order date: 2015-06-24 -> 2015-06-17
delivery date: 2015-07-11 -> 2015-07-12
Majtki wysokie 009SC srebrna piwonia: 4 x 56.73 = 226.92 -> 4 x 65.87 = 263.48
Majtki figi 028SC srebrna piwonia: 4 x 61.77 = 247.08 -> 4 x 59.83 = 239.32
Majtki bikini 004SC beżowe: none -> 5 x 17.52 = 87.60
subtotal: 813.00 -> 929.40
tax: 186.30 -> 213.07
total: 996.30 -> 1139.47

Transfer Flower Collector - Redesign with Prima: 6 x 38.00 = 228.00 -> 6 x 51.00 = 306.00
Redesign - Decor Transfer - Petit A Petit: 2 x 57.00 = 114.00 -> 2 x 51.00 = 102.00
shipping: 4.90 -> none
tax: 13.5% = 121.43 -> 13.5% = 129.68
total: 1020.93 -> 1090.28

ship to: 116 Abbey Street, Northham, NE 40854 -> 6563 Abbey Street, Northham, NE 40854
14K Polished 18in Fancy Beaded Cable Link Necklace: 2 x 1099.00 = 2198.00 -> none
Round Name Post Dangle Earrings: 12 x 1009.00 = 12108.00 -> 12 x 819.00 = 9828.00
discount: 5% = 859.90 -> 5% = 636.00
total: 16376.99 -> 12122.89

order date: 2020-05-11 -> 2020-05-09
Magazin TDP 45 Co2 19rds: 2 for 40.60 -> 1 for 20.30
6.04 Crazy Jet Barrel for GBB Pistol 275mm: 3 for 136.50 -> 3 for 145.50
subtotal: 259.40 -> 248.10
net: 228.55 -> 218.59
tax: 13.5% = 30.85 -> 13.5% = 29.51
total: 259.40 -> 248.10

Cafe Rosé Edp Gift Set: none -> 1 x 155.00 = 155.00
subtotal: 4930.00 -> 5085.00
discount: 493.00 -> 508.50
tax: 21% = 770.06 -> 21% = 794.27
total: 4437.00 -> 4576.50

*****

Transcribe the entries above word for word, from the first line through the line containing "total: 1020.93 -> 1090.28", and nothing else.

* **Task response**:
order date: 2015-06-24 -> 2015-06-17
delivery date: 2015-07-11 -> 2015-07-12
Majtki wysokie 009SC srebrna piwonia: 4 x 56.73 = 226.92 -> 4 x 65.87 = 263.48
Majtki figi 028SC srebrna piwonia: 4 x 61.77 = 247.08 -> 4 x 59.83 = 239.32
Majtki bikini 004SC beżowe: none -> 5 x 17.52 = 87.60
subtotal: 813.00 -> 929.40
tax: 186.30 -> 213.07
total: 996.30 -> 1139.47

Transfer Flower Collector - Redesign with Prima: 6 x 38.00 = 228.00 -> 6 x 51.00 = 306.00
Redesign - Decor Transfer - Petit A Petit: 2 x 57.00 = 114.00 -> 2 x 51.00 = 102.00
shipping: 4.90 -> none
tax: 13.5% = 121.43 -> 13.5% = 129.68
total: 1020.93 -> 1090.28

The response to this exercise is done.